The proper construction of the deed
The alternative claim to rectification- issues of fact
Principles of rectification
"The party seeking rectification must show that: (1) the parties had a common continuing intention, whether or not amounting to an agreement, in respect of a particular matter in the instrument to be rectified; (2) there was an outward expression of accord; (3) the intention continued at the time of the execution of the instrument sought to be rectified; (4) by mistake, the instrument did not reflect that common intention."
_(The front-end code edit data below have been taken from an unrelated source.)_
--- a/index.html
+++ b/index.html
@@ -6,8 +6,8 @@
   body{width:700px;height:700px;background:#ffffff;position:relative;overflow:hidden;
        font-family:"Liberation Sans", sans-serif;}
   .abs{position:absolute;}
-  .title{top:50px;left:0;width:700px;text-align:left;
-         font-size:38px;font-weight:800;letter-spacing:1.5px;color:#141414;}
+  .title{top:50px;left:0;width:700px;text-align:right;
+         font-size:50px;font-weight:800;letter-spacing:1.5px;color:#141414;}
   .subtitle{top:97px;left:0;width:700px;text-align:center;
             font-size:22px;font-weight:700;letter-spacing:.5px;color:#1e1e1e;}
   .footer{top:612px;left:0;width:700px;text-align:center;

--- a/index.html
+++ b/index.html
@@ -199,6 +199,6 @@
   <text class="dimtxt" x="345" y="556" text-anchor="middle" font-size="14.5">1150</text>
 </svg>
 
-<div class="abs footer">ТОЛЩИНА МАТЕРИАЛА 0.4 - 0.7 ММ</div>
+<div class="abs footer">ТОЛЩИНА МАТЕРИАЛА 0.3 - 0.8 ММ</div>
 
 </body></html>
"The justification for rectifying a contractual document to conform to a 'continuing common intention' is therefore not to be found in the principle that agreements (as objectively determined) must be kept. It lies elsewhere. It rests on the equitable doctrine that a party will not be allowed to enforce the terms of a written contract, objectively ascertained, when to do so is against conscience because it is inconsistent with what both parties in fact intended (and mutually understood each other to intend) those terms to be when the document was executed. This basis for rectification is entirely concerned with the parties' subjective states of mind. The underlying moral principle can be characterised, to adopt Lord Hoffmann's analysis, as being that persons who make a contract have to observe certain standards of good faith."